Mario de França Miranda -
Sem dúvida alguma, a grita dos episcopados pedindo a volta do método ver, julgar e agir, em resposta ao documento de preparação, fez com que, na “Síntese” destas reações, o método fosse restabelecido, embora com iluminações introdutórias bíblicas em cada uma de suas partes. Também em Aparecida houve tensões com relação a este método, que exigiram mudanças nas várias redações. Ele aparece nas três partes do documento final. Primeiramente, um olhar qualificado, de discípulos missionários sobre a realidade social e sobre a Igreja; em seguida, a descrição do que constitui o discípulo missionário; e, numa terceira parte, sob o tema amplo da vida, a parte que corresponderia ao agir. Ponho no condicional, pois, também aí, se encontram elementos doutrinais, explicativos, teóricos. O método continua válido porque a Igreja não é um fim em si mesma, mas está a serviço do Reino, devendo levar à sociedade a salvação de Jesus Cristo. Como poderá ela fazê-lo a não ser com um conhecimento adequado desta sociedade?

IHU On-Line - Como seria a renovação da ação da Igreja que os bispos pretendem impulsionar a partir das conclusões do documento final de Aparecida? O que faria parte desta renovação?
Mario de França Miranda -
A renovação da Igreja será uma difícil tarefa para os responsáveis. Implica o que se chama no documento de uma conversão pastoral. Esta diz respeito primeiramente à mudança de mentalidade por parte dos bispos, padres, religiosos e leigos/as. Isso não acontece da noite para o dia, pois exige tempo, paciência e constância. Mas ela concerne também às estruturas eclesiais que deverão possibilitar maior comunhão e participação. Se os participantes da V Conferência deixaram claro no texto que anseiam por um laicato consciente e adulto, então se faz mister tornar possível o surgimento do mesmo, o que não acontecerá sem mudanças. Naturalmente, estas não aparecem tão concretamente no documento como seria de se desejar. E a razão é simples. As situações existenciais, os contextos socioculturais, os desafios prementes, são realidades diversas conforme os países. Neste sentido, devemos ser realistas. Jamais um documento voltado para todo este continente latino-americano satisfará plenamente nossas aspirações, pelo simples fato de que os outros países não são o Brasil.

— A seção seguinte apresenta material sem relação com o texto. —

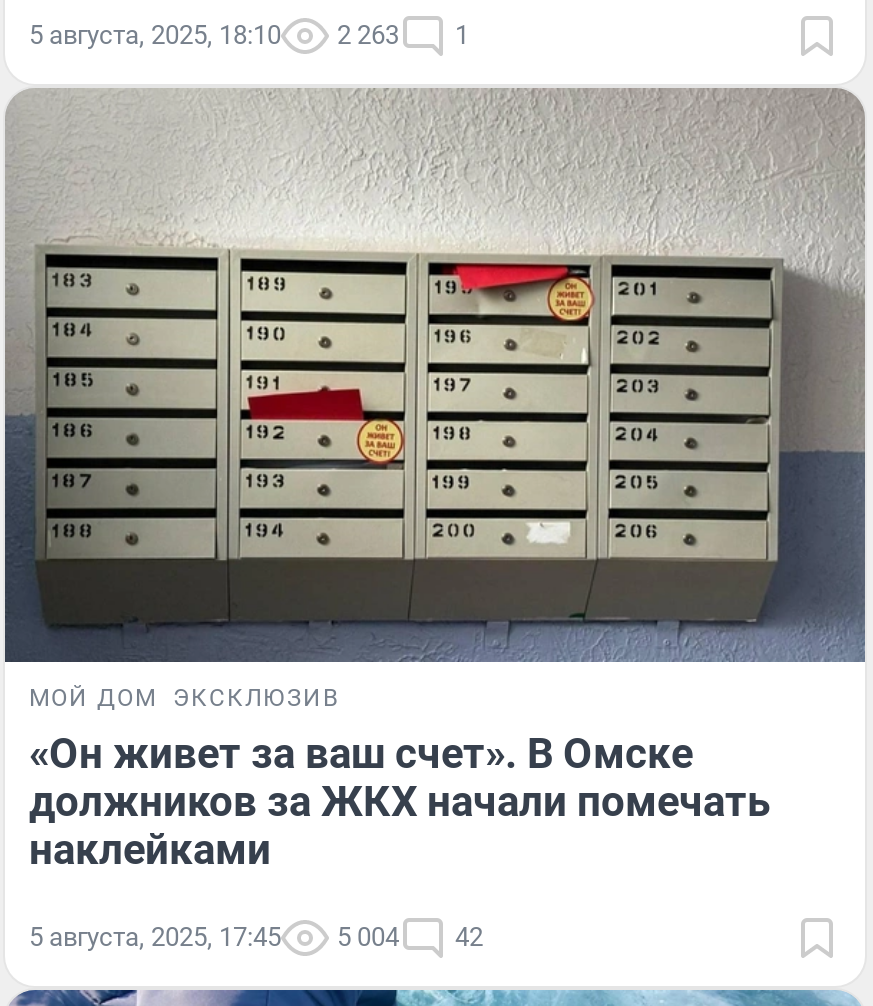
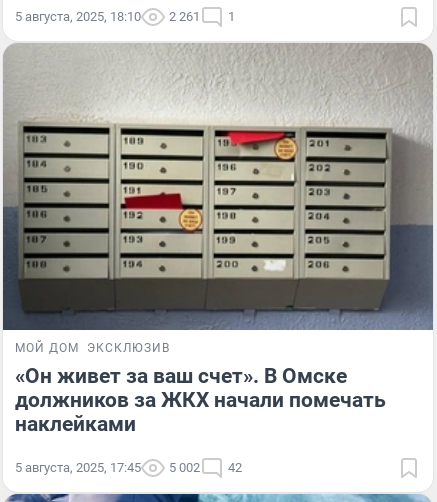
- 5 августа, 2025, 18:10 2 263 1
+ 5 августа, 2025, 18:10 2 261 1

- 5 августа, 2025, 17:45 5 004 42
+ 5 августа, 2025, 17:45 5 002 42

IHU On-Line - Aparecida confirma a opção preferencial pelos pobres e excluídos. De que forma essa opção será posta em prática?
Mario de França Miranda -
Aparecida tem um belo texto sobre a opção pelos pobres e trata positivamente das Comunidades Eclesiais de Base. Contudo, impressionou-me mais o tratamento concedido à religiosidade popular, o que é talvez inédito em nossa tradição. Tal tratamento emerge em várias partes do documento e, quando é abordado explicitamente, constitui um de seus mais belos textos, realçando a fé do povo simples como a grande riqueza da América Latina.

IHU On-Line - Antes da realização da V Conferência houve a Admoestação a Jon Sobrino. Como pode ser descrita a recepção da Teologia da Libertação em Aparecida?
Mario de França Miranda -
Embora alguns participantes ainda estivessem presos ao debate de vinte anos atrás, que via na acentuação do social a negação do espiritual (ou doutrinal) e vice-versa, creio que a alocução inicial de Bento XVI e o pensamento da maioria concordava que a fé cristã tem necessariamente uma dimensão social, com um claro imperativo ético por uma sociedade mais justa. Os aplausos ouvidos nas reuniões plenárias quando se defendia a causa dos mais pobres confirmam sem mais o que afirmamos.

IHU On-Line - Que rosto de Igreja emerge da V Conferência? Quais são as suas principais características?
Mario de França Miranda -
Só o futuro poderá responder a esta pergunta, pois o rosto da Igreja vai depender, e muito, dos que nela têm maior responsabilidade, como também da consciência e empenho de todos nós.